→ Required work:
Among the lines of the records below, copy those that hold the word "Unreal".

→ Input material:
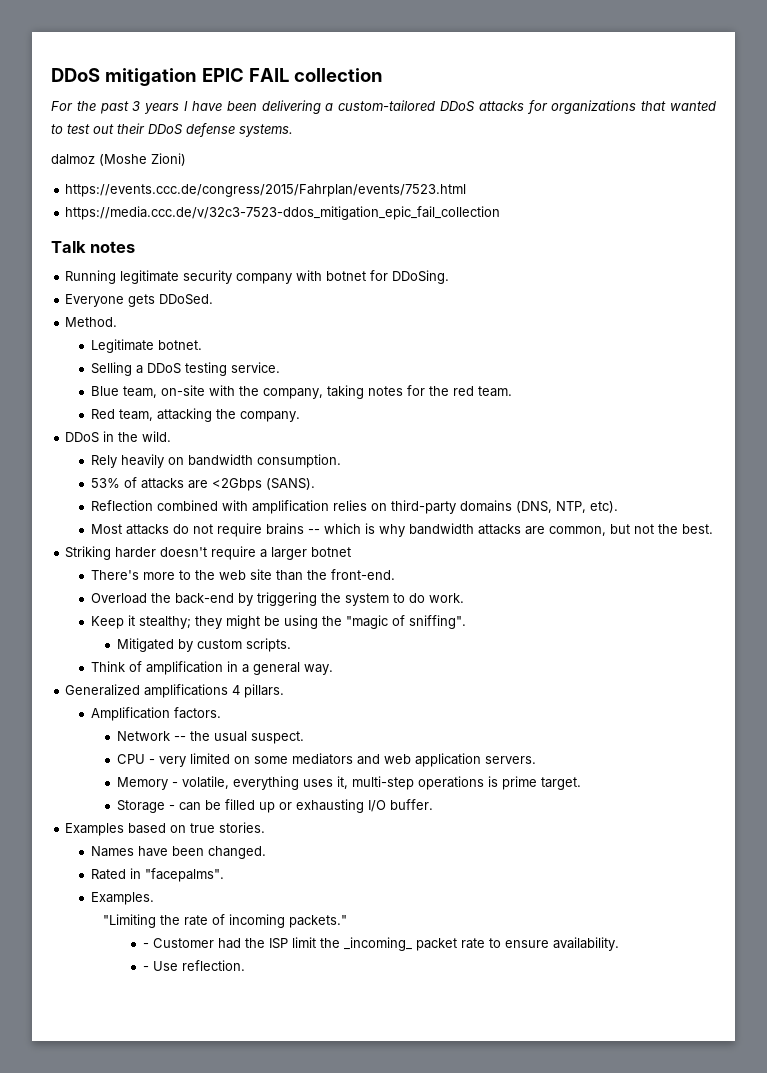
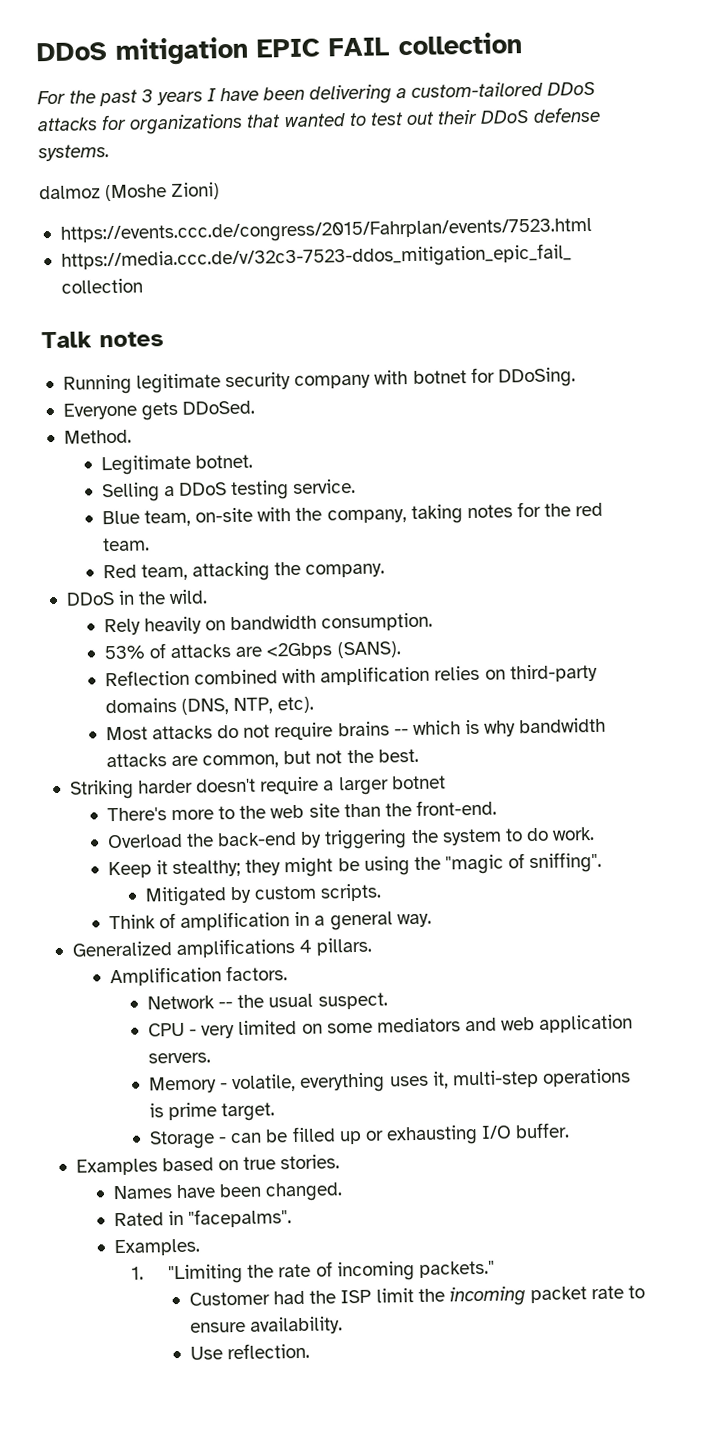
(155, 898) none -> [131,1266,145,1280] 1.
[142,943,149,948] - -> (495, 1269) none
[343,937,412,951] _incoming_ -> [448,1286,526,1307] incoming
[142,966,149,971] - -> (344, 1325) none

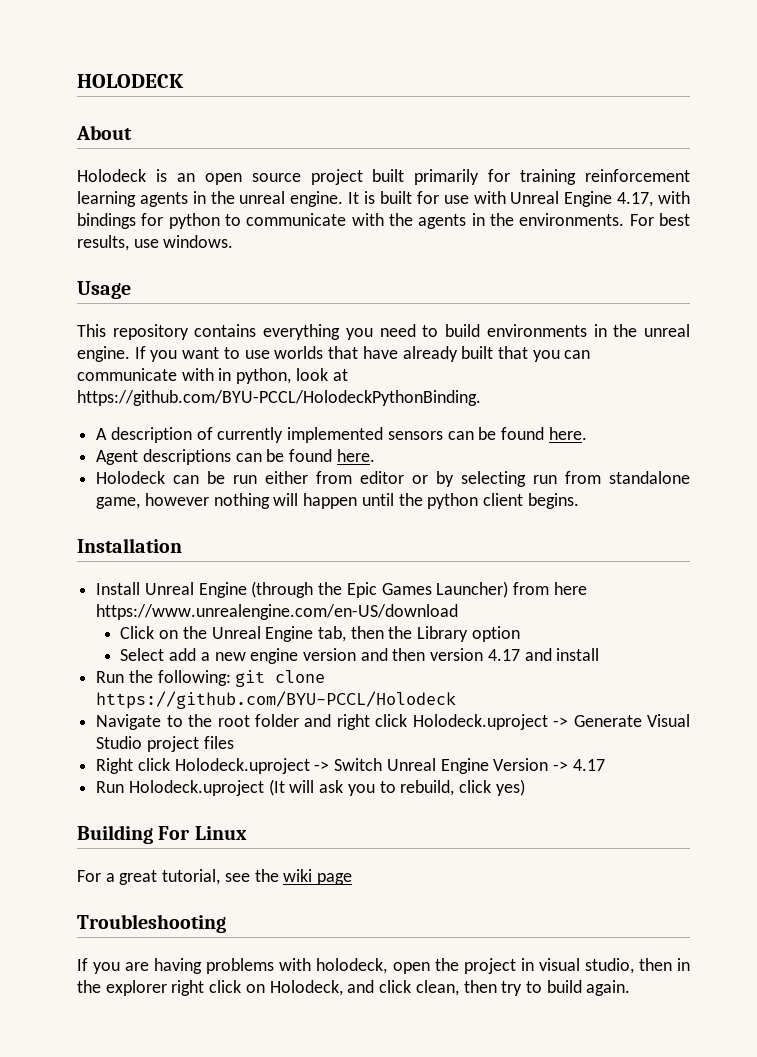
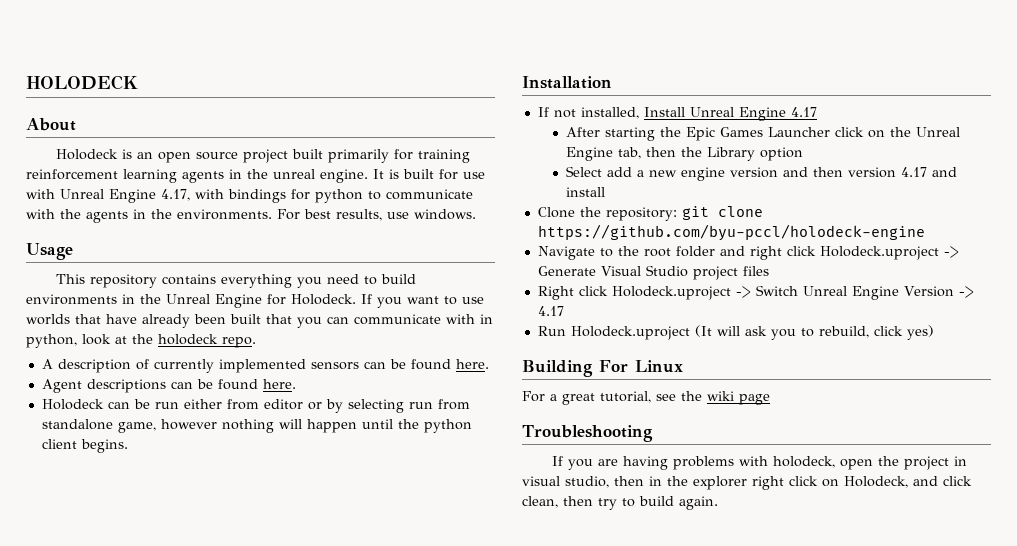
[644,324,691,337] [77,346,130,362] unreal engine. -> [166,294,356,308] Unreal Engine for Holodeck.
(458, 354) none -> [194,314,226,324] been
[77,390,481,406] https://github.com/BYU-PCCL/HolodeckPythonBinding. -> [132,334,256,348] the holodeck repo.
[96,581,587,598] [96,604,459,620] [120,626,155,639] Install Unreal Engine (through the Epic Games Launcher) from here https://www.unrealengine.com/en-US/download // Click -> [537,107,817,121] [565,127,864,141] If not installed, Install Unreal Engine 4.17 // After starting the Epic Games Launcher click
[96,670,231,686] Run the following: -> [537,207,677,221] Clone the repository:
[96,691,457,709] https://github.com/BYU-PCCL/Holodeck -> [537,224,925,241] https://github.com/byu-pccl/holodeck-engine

→ Solution to the exercise:
[644,324,691,337] [77,346,130,362] unreal engine. -> [166,294,356,308] Unreal Engine for Holodeck.
[96,581,587,598] [96,604,459,620] [120,626,155,639] Install Unreal Engine (through the Epic Games Launcher) from here https://www.unrealengine.com/en-US/download // Click -> [537,107,817,121] [565,127,864,141] If not installed, Install Unreal Engine 4.17 // After starting the Epic Games Launcher click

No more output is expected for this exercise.